Given information:
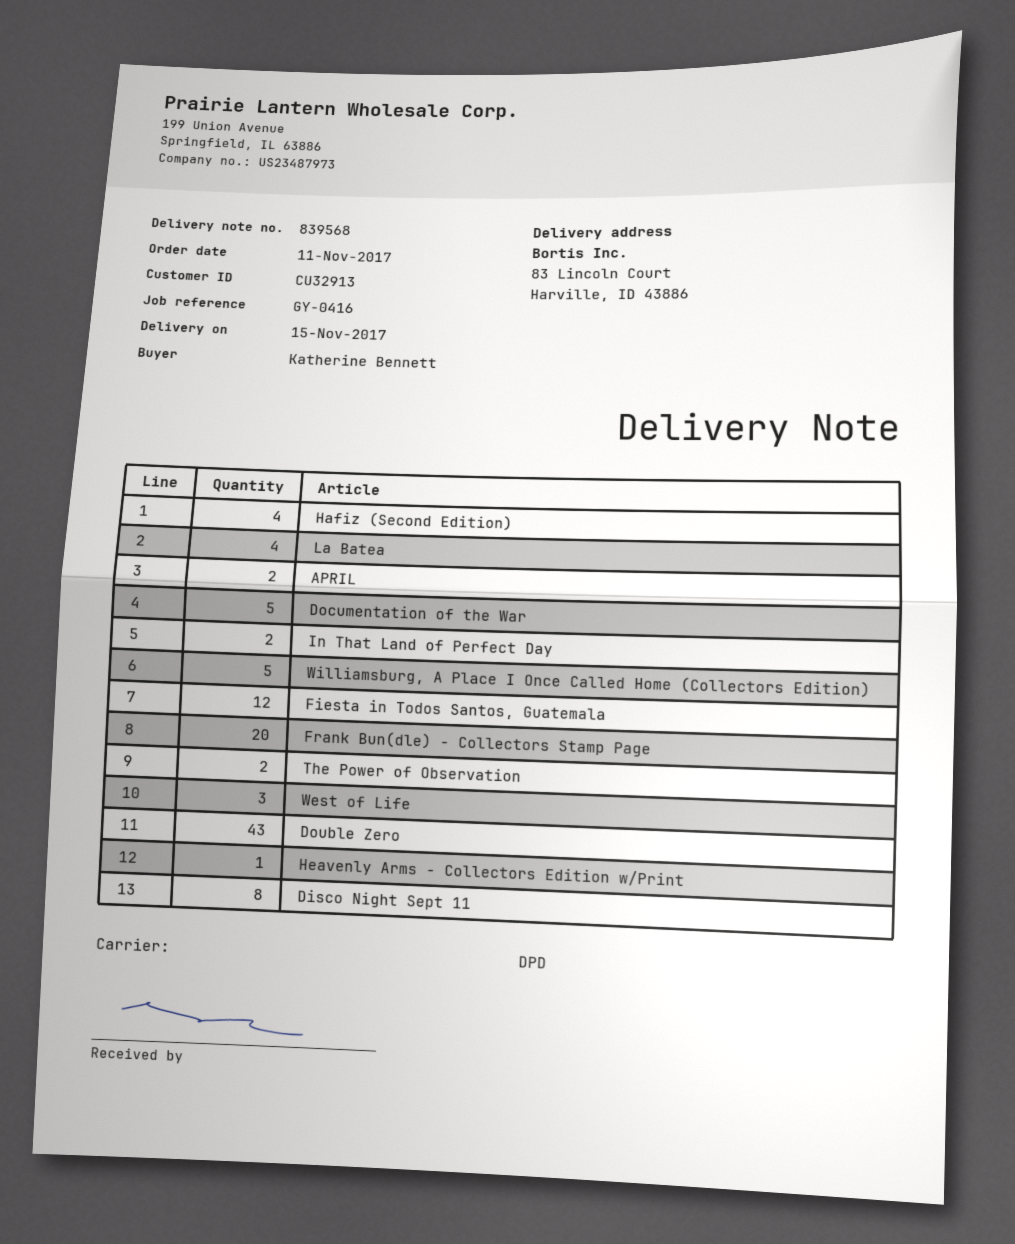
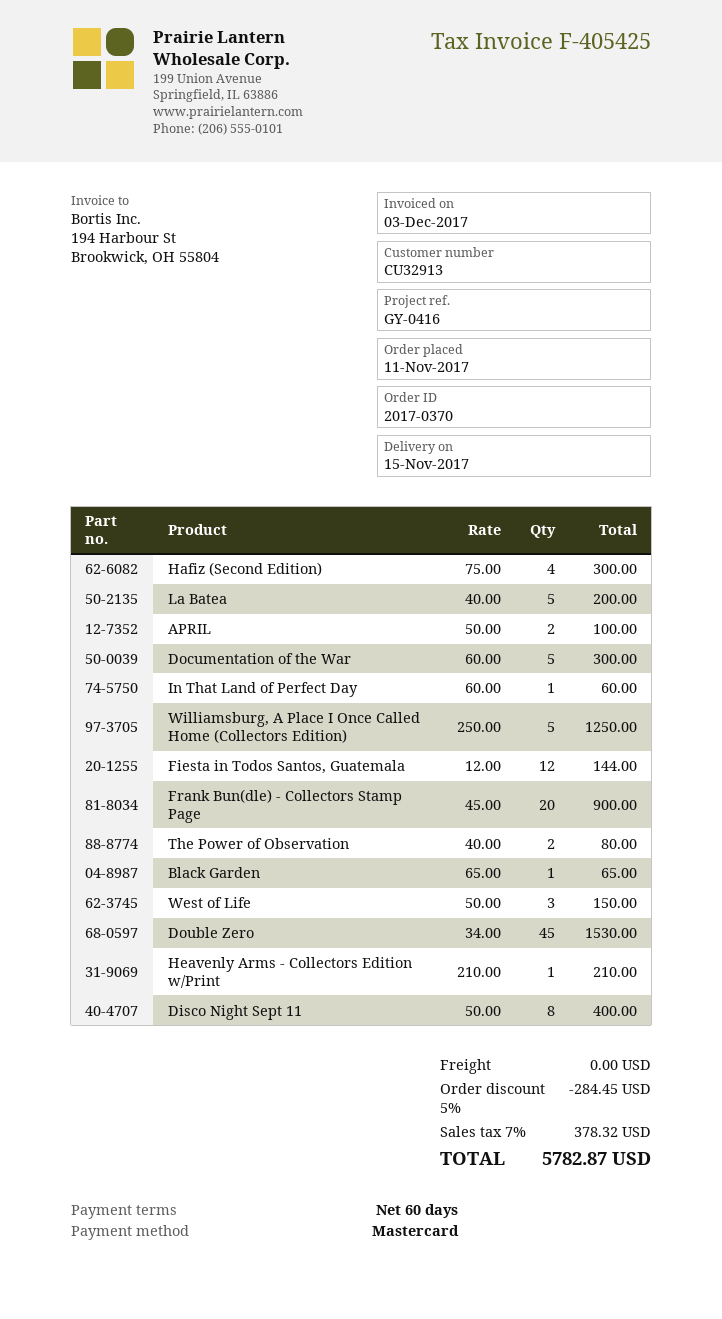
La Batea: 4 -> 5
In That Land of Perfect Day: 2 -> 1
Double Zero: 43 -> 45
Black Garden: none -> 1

...

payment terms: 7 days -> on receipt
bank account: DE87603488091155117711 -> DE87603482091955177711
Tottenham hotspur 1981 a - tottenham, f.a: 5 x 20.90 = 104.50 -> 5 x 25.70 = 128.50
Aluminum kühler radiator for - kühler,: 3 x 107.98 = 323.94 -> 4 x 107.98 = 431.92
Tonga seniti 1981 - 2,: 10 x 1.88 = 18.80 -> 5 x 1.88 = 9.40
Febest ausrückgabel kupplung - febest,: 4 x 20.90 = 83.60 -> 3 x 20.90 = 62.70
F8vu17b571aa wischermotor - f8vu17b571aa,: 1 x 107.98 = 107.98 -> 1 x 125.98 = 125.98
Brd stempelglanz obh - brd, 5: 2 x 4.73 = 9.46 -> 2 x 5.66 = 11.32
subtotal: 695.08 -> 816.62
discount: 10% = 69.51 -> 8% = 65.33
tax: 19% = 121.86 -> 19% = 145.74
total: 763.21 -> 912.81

==

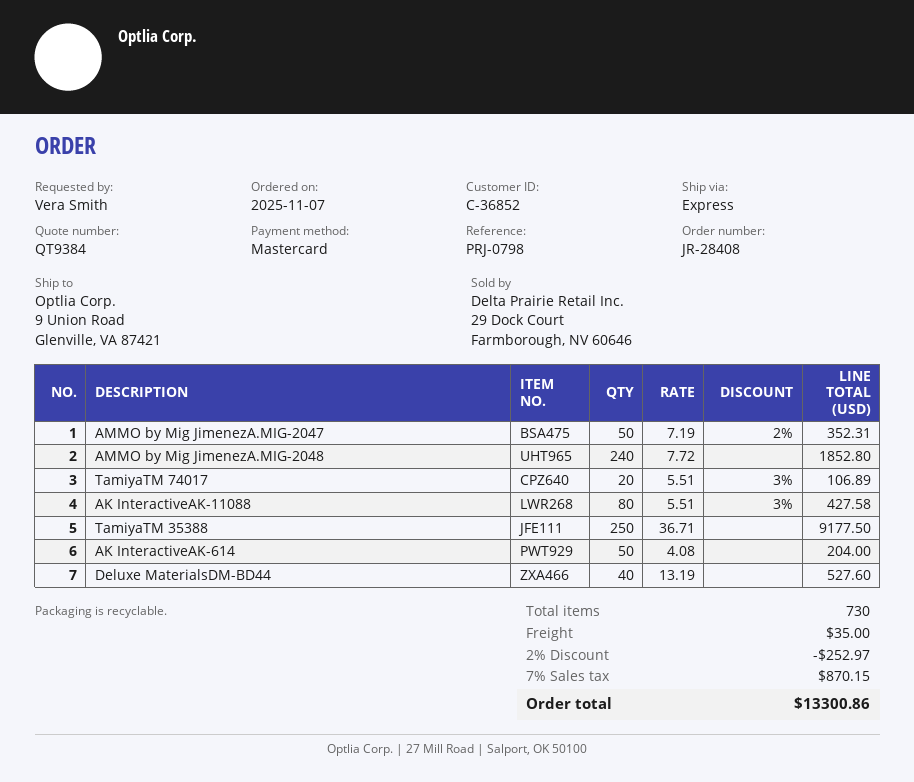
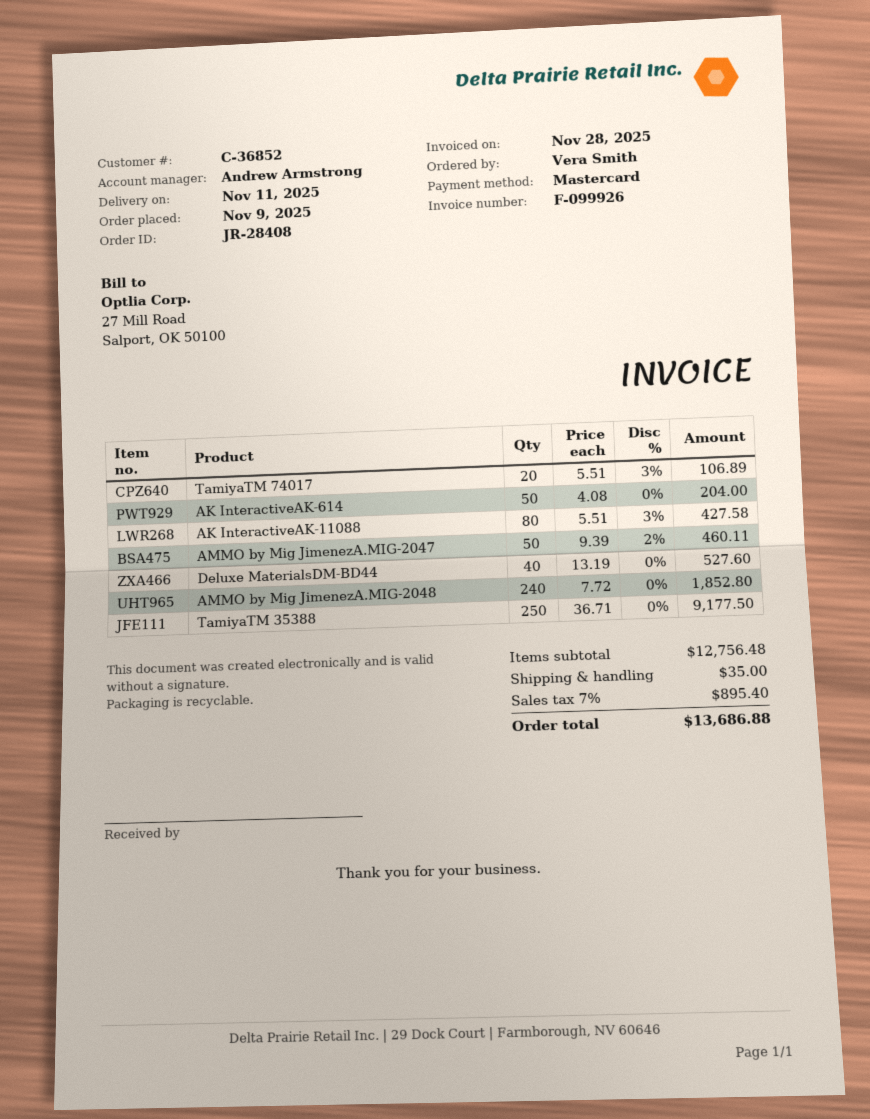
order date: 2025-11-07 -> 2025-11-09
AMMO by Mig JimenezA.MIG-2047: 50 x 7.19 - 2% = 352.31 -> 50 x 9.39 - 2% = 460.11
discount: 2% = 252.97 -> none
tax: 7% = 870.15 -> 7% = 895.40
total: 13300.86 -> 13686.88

Work instruction: Write down, word for word, the lines above from the one containing "subtotal: 695.08 -> 816.62" through the one containing "total: 763.21 -> 912.81", both ends included.

Result below:
subtotal: 695.08 -> 816.62
discount: 10% = 69.51 -> 8% = 65.33
tax: 19% = 121.86 -> 19% = 145.74
total: 763.21 -> 912.81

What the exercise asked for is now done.